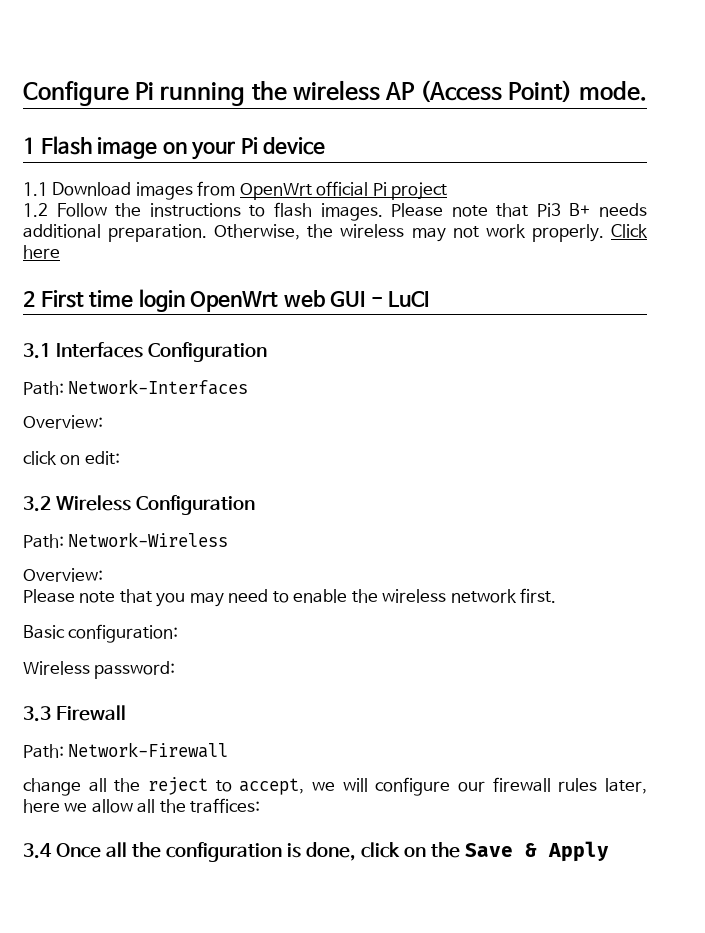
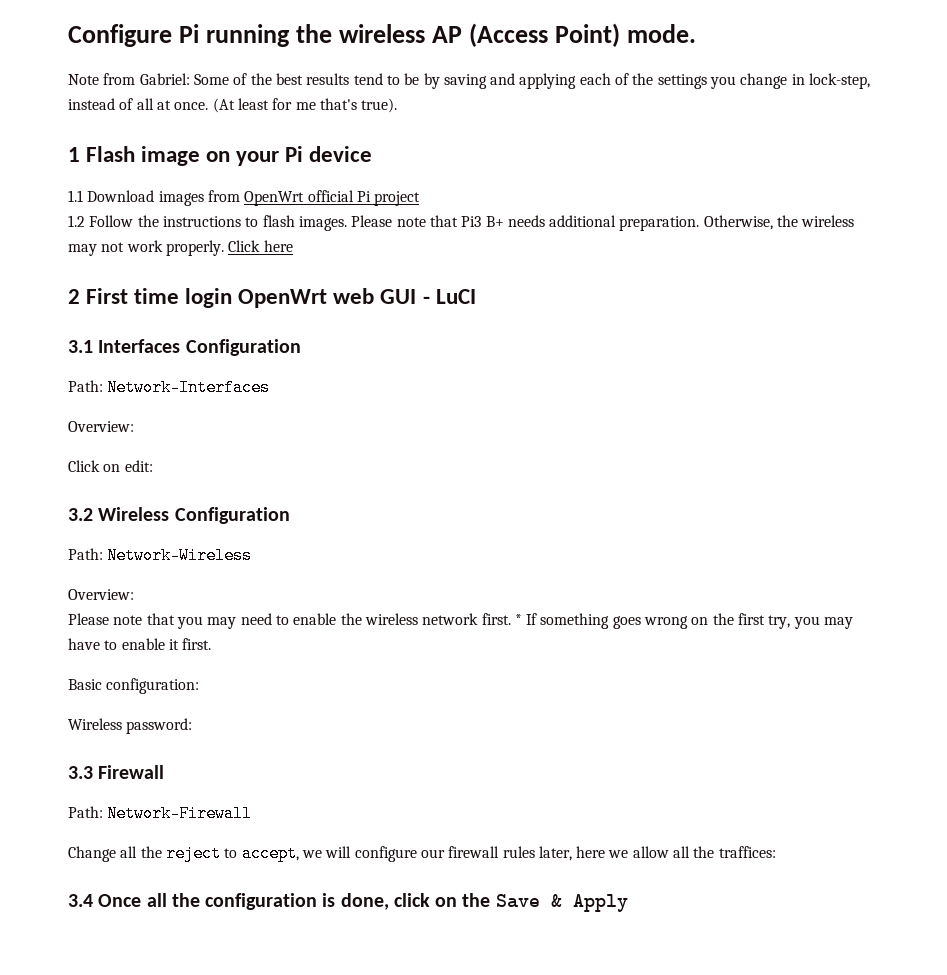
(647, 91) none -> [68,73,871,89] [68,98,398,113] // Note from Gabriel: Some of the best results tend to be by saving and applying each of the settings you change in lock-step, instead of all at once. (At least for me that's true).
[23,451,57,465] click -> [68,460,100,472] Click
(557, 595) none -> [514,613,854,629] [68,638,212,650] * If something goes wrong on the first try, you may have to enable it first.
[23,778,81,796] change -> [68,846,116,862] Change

******

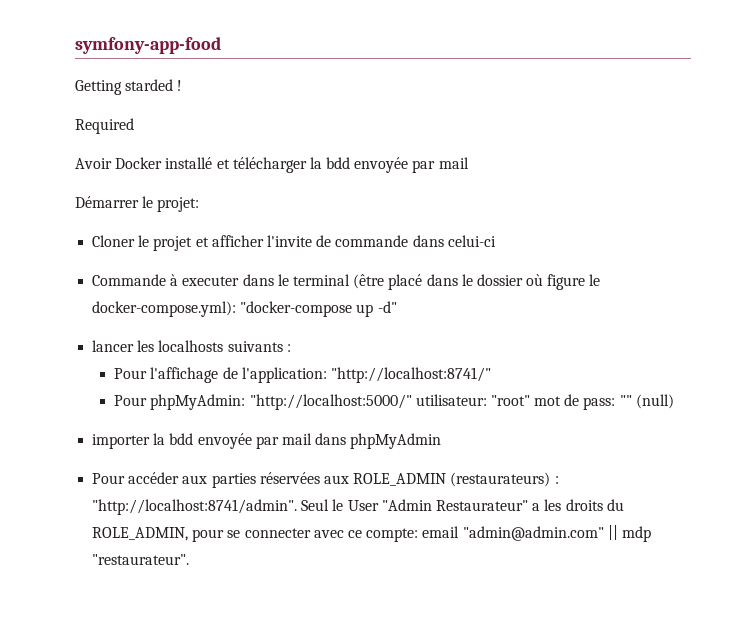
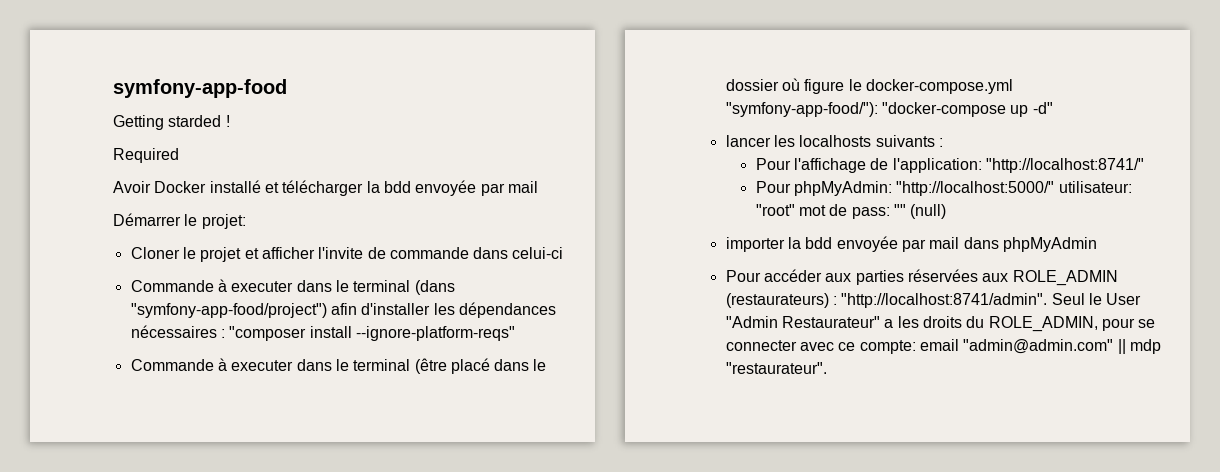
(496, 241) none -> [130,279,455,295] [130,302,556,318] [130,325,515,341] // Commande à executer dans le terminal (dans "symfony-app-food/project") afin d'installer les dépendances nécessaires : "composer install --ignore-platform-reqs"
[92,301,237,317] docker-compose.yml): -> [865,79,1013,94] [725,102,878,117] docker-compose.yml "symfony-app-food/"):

******

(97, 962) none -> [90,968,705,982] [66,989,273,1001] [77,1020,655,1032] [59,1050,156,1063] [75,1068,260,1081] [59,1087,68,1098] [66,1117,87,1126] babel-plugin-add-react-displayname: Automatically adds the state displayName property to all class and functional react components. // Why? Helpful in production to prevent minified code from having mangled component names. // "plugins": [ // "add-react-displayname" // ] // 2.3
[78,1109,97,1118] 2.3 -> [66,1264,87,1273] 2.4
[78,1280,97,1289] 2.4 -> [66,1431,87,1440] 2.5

******

> Exercise aim: Copy out only the lines of the records above from the one with "(97, 962) none" through the one with "[78,1280,97,1289] 2.4 ->", exactly as they stand, both included.

> Task response:
(97, 962) none -> [90,968,705,982] [66,989,273,1001] [77,1020,655,1032] [59,1050,156,1063] [75,1068,260,1081] [59,1087,68,1098] [66,1117,87,1126] babel-plugin-add-react-displayname: Automatically adds the state displayName property to all class and functional react components. // Why? Helpful in production to prevent minified code from having mangled component names. // "plugins": [ // "add-react-displayname" // ] // 2.3
[78,1109,97,1118] 2.3 -> [66,1264,87,1273] 2.4
[78,1280,97,1289] 2.4 -> [66,1431,87,1440] 2.5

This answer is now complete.